● **WHAT YOU NEED TO DO**
The answer should contain each record below, repeated exactly.

#### DATA FOR THIS EXERCISE

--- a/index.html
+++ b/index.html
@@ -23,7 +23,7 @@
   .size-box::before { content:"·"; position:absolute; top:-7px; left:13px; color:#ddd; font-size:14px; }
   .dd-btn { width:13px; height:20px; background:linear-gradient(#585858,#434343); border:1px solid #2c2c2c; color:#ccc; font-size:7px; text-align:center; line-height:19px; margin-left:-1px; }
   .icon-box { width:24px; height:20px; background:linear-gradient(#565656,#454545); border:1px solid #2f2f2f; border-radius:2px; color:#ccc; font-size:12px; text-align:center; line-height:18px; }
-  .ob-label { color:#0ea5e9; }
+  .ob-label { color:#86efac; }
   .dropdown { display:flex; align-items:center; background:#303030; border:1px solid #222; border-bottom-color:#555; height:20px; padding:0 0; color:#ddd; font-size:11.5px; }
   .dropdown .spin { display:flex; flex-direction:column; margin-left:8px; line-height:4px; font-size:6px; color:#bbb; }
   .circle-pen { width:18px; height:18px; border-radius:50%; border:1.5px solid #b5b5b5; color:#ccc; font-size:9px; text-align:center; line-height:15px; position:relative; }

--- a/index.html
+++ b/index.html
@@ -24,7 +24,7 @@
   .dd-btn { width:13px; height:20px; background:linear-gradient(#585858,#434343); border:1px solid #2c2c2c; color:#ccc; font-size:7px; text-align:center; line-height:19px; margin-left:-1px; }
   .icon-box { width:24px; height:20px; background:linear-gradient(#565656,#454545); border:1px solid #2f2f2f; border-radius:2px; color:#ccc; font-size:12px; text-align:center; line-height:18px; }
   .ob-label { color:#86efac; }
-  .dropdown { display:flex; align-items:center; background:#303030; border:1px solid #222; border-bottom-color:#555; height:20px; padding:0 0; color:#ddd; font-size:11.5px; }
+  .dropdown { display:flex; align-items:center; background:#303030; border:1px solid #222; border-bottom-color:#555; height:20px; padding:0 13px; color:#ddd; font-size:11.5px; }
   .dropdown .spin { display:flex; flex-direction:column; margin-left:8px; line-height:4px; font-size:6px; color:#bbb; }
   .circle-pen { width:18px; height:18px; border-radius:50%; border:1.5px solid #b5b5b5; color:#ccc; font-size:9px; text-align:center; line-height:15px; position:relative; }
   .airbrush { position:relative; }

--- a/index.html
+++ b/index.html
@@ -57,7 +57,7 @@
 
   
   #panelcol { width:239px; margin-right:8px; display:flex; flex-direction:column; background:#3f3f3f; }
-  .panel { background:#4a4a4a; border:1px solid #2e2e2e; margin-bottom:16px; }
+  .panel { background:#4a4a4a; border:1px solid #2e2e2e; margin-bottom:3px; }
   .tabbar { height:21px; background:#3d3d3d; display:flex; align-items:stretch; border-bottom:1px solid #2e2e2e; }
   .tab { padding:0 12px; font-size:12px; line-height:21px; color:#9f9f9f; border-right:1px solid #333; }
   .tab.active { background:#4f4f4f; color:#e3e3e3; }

########

● **OUTPUT OF THE EXERCISE**
--- a/index.html
+++ b/index.html
@@ -23,7 +23,7 @@
   .size-box::before { content:"·"; position:absolute; top:-7px; left:13px; color:#ddd; font-size:14px; }
   .dd-btn { width:13px; height:20px; background:linear-gradient(#585858,#434343); border:1px solid #2c2c2c; color:#ccc; font-size:7px; text-align:center; line-height:19px; margin-left:-1px; }
   .icon-box { width:24px; height:20px; background:linear-gradient(#565656,#454545); border:1px solid #2f2f2f; border-radius:2px; color:#ccc; font-size:12px; text-align:center; line-height:18px; }
-  .ob-label { color:#0ea5e9; }
+  .ob-label { color:#86efac; }
   .dropdown { display:flex; align-items:center; background:#303030; border:1px solid #222; border-bottom-color:#555; height:20px; padding:0 0; color:#ddd; font-size:11.5px; }
   .dropdown .spin { display:flex; flex-direction:column; margin-left:8px; line-height:4px; font-size:6px; color:#bbb; }
   .circle-pen { width:18px; height:18px; border-radius:50%; border:1.5px solid #b5b5b5; color:#ccc; font-size:9px; text-align:center; line-height:15px; position:relative; }

--- a/index.html
+++ b/index.html
@@ -24,7 +24,7 @@
   .dd-btn { width:13px; height:20px; background:linear-gradient(#585858,#434343); border:1px solid #2c2c2c; color:#ccc; font-size:7px; text-align:center; line-height:19px; margin-left:-1px; }
   .icon-box { width:24px; height:20px; background:linear-gradient(#565656,#454545); border:1px solid #2f2f2f; border-radius:2px; color:#ccc; font-size:12px; text-align:center; line-height:18px; }
   .ob-label { color:#86efac; }
-  .dropdown { display:flex; align-items:center; background:#303030; border:1px solid #222; border-bottom-color:#555; height:20px; padding:0 0; color:#ddd; font-size:11.5px; }
+  .dropdown { display:flex; align-items:center; background:#303030; border:1px solid #222; border-bottom-color:#555; height:20px; padding:0 13px; color:#ddd; font-size:11.5px; }
   .dropdown .spin { display:flex; flex-direction:column; margin-left:8px; line-height:4px; font-size:6px; color:#bbb; }
   .circle-pen { width:18px; height:18px; border-radius:50%; border:1.5px solid #b5b5b5; color:#ccc; font-size:9px; text-align:center; line-height:15px; position:relative; }
   .airbrush { position:relative; }

--- a/index.html
+++ b/index.html
@@ -57,7 +57,7 @@
 
   
   #panelcol { width:239px; margin-right:8px; display:flex; flex-direction:column; background:#3f3f3f; }
-  .panel { background:#4a4a4a; border:1px solid #2e2e2e; margin-bottom:16px; }
+  .panel { background:#4a4a4a; border:1px solid #2e2e2e; margin-bottom:3px; }
   .tabbar { height:21px; background:#3d3d3d; display:flex; align-items:stretch; border-bottom:1px solid #2e2e2e; }
   .tab { padding:0 12px; font-size:12px; line-height:21px; color:#9f9f9f; border-right:1px solid #333; }
   .tab.active { background:#4f4f4f; color:#e3e3e3; }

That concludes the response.